If Catherine Zeta Jones - born in Britain - were to visit her homeland, would she be held at customs like Boris? No. So why is it ok the other way around?
Awww . . . my baby's becoming a redneck!
Cute read. I'm just... not.... "feeling his pain".
The list of British people whose British passports are being denied due to the accident of their birth? That list?
I love FR, but the ability of people to post without reading or understanding the article leaves me speechless...
Man you said it.
Choke on a crumpet, ya poof!
Yes, I get it, thanks. But why would a Conservative British MP be put on an Terrorist Watch List just because he was born in America? Is it because he has had to renounce his American Citizenship in order for American Customs to recognise the fact that he is a British citizen?
We don't do this in reverse. I gave an example previously of Catherine Zeta Jones. British-born: she had a British passport and now has an American one. We wouldn't force her to regain her British passport before allowing her to enter the country. We recognise American passports as belonging to friends and allies. So why do American customs not return the favour?

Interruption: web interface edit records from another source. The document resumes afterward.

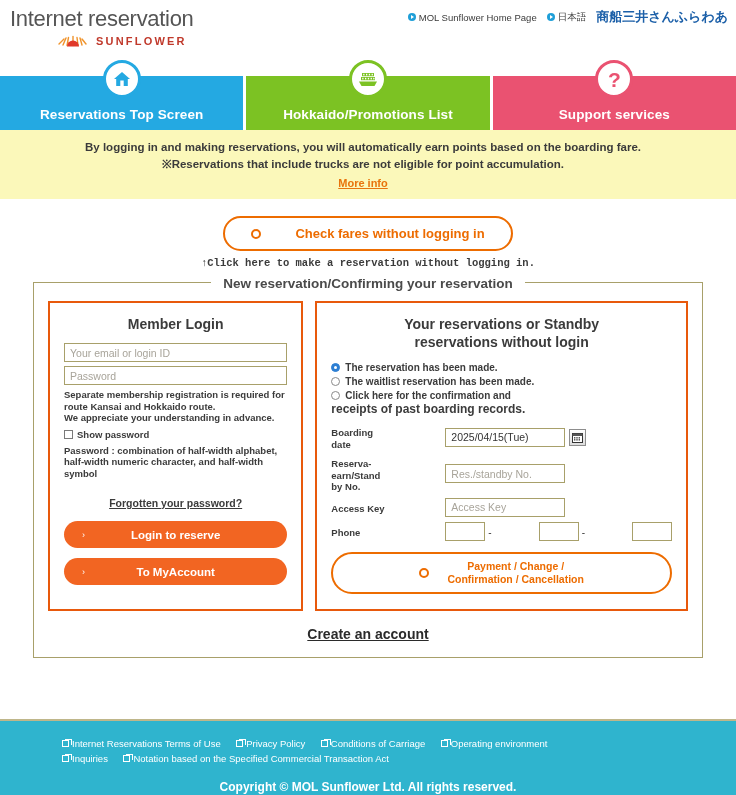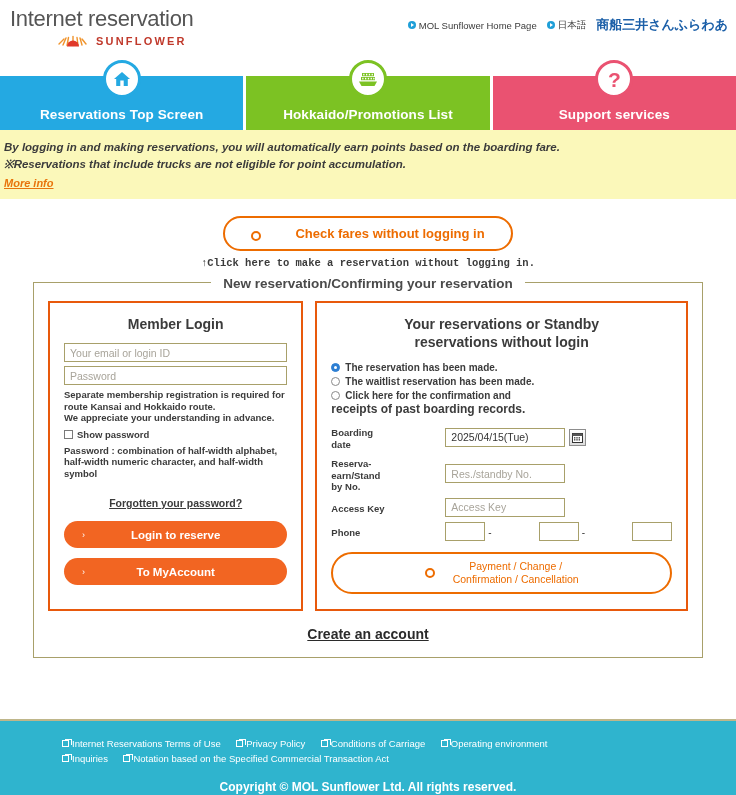"MOL Sunflower Home Page" .header-links { top: 16px -> 8px }
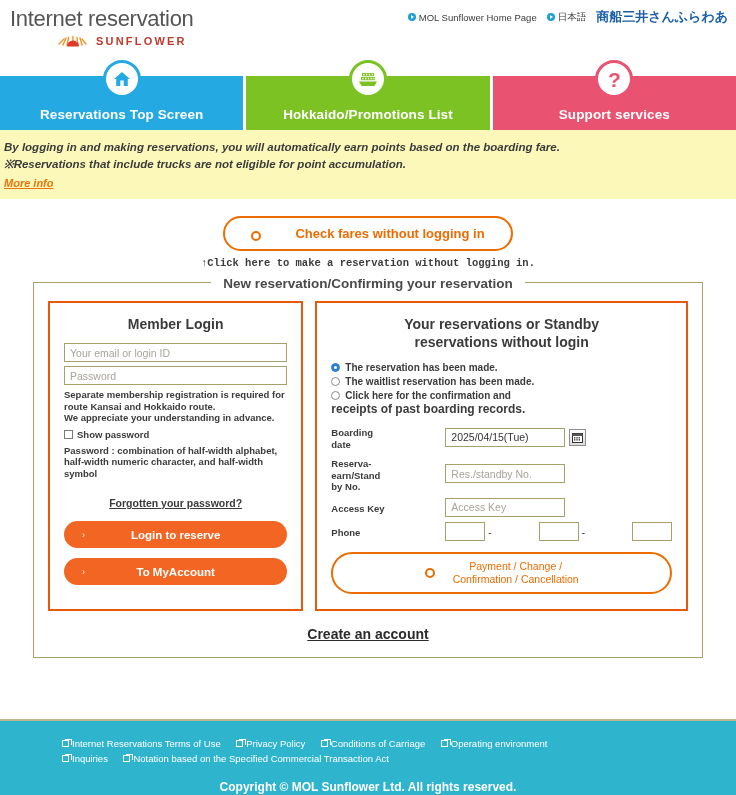"By logging in and making" .notice { font-style: italic -> none; text-align: none -> center }
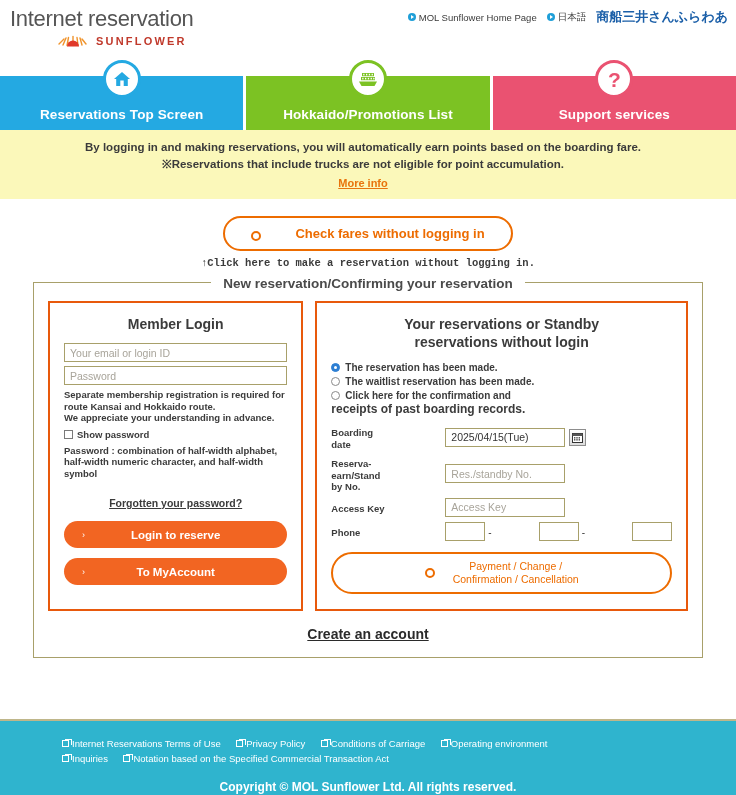"Check fares without logging in" .pill-btn { align-items: flex-end -> center }
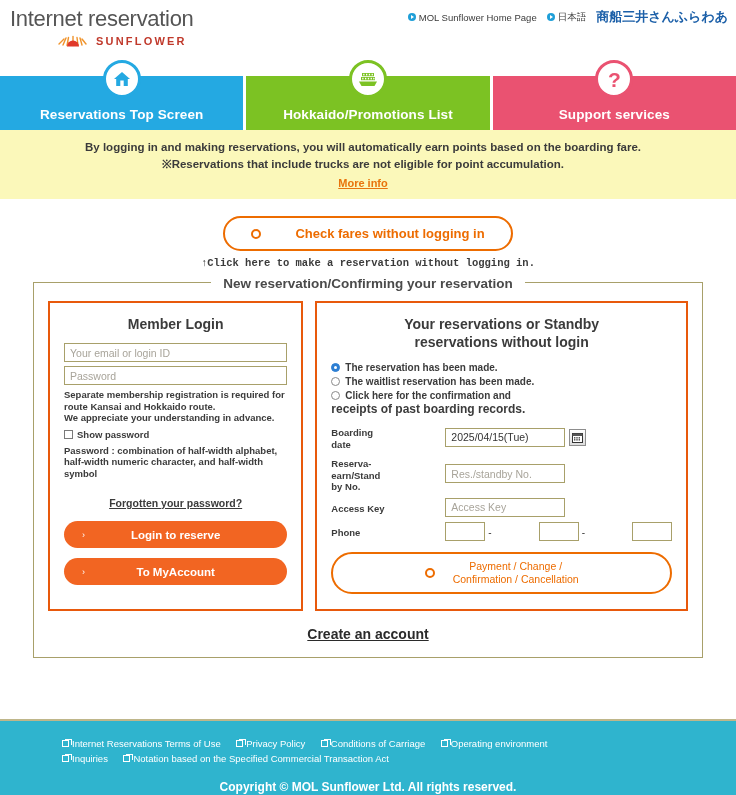"Payment / Change /" .pay-btn .label { font-weight: normal -> bold }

I'd love to know what percentage of people who have posted to this thread read beyond the headline of the article!
Hmm, I hope my last post didn't come across as being snarky. There's been a lot of aggravating noise on this thread which has been making me punchy I guess. I'm going home now: no doubt this oddly mis-read article will reappear tomorrow.
It works out as 3.116 % :0)
I guess FReepers just got used to Baldwin, Moore, Streisand, Sarandon, and various gay journalists forswearing their homeland in print every few days. Boris Johnson's amiable goodbye to the kafka-esque American Passport office just seemed like more of the same, maybe. Anyway, good night to one and all.
" It's not because he was born in America, it's because he's become a British MP."
That doesn't appear anywhere in the article and certainly isn't what Boris is saying that US customs said to him. He hasn't recently become an MP by the way, he was elected in 2001.
"you cannot hold a position in a foreign government, and retain your US citizenship"
Again, they didn't say he had to renounce his citizenship. They said that if he retained his US citizenship, he could not use his British passport to enter the US, despite the fact that he is British.
His departure raises the average IQ of two countries.